I knew, when we first talked about this project, that it was going to be layered, as you imagined moving from
* a contemporary sensation caused by a white singer-songwriter, who wanted to extract herself from a story she was implicated in; back through
* Morrison’s searing portrait of the ways in which black freedom and safety continued to be contingent on the judgments of white people after the war; back even further to
* the slave narratives similarly authorized by abolitionists (though I’d say that Morrison’s neo-slave narrative and the original genre are not “parallel” in this regard: the latter attempted to demonstrate the humanity of the slaves, while Morrison—as Gordon explains--refuses to do so; she just assumes their humanness).

Abolitionist readers were able to distance themselves from their social relations, their whiteness confirmed as a site of innocence, a way of evading culpability while they were intervening in a system they did not ultimately feel responsible for.

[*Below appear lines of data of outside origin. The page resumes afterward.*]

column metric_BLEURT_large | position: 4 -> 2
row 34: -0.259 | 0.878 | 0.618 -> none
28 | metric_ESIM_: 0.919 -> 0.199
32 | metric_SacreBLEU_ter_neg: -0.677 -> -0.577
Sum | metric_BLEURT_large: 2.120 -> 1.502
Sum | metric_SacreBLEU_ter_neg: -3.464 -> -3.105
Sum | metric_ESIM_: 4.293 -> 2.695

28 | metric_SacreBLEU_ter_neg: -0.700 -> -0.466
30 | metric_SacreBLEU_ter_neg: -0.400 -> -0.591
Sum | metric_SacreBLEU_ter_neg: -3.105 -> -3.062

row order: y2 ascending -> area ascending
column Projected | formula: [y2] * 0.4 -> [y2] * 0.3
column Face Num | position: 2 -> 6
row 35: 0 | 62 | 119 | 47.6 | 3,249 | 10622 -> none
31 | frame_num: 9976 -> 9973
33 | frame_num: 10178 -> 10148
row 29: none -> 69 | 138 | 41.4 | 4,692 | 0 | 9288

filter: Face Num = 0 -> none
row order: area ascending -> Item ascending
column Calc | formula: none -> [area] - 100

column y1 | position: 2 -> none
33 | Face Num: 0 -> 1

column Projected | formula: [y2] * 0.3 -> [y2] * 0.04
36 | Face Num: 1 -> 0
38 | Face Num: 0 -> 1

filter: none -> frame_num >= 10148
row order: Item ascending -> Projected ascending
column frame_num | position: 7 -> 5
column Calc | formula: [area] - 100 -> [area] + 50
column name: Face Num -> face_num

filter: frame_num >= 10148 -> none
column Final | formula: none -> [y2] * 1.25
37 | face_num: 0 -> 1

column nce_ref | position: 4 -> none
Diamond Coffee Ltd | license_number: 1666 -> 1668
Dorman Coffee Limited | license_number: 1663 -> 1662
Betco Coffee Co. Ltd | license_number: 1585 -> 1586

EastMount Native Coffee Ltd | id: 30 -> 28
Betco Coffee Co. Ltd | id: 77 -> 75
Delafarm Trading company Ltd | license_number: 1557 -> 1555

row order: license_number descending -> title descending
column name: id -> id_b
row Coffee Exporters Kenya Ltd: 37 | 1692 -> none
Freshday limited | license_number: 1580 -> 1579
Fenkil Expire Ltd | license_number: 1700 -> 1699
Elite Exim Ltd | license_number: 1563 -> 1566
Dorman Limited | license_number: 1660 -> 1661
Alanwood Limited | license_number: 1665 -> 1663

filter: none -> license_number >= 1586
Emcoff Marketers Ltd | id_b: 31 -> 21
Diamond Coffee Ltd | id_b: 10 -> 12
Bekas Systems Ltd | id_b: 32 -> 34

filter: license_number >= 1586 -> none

The patronizing aide of the Bodwins is like the condescension of Levi Coffin, reproducing the material conditions of servitude, enacting anti-black racism while ostensibly working to end it.

It’s particularly interesting and very helpful to me, to hear your description of storytelling as a form of “endistancing,” a stark challenge (I think?) to the more conventional notion of “telling the truth” in stories. Instead, you draw on lots of examples to analyze stories as a kind of construction that many of us engage in, in order to (attempt to!) extract ourselves from stories in which we are actually deeply embedded.

I’m especially struck by your analysis of Denver’s going to the Bodwins for aide, as a reprise of her grandmother’s visit to them years before, a continuation of the dynamic of oppression in which propertied white people continued to control the conditions of the lives of black people; it now makes sense to me that Sethe confuses Mr. Bodwin’s coming to pick up Denver to be his servant with Schoolteacher’s arriving to take her children back into slavery; the second act is a modification, but also a direct descendent of the first.

Lots has been written recently about the phenomenon of “white innocence,” much of it under the rubric of “white tears.” I attach two of these essays (to your essay, since I can't seem to attach them to my comment!), which you might want to look @.

I also note that you don’t mention your own positionality in the complicatedly linked stories you tell here. Early in September, @ /oneworld/poetics-and-politics-race/i-ramble , you questioned the “space between whiteness and Asianness,” describing the strange experience of being conferred “honorary whiteness,” while being not-white. Your difficult, stretching story makes me wonder what other stories of being Asian-American might deepen even further the probing account you give here of “looking for innocence.”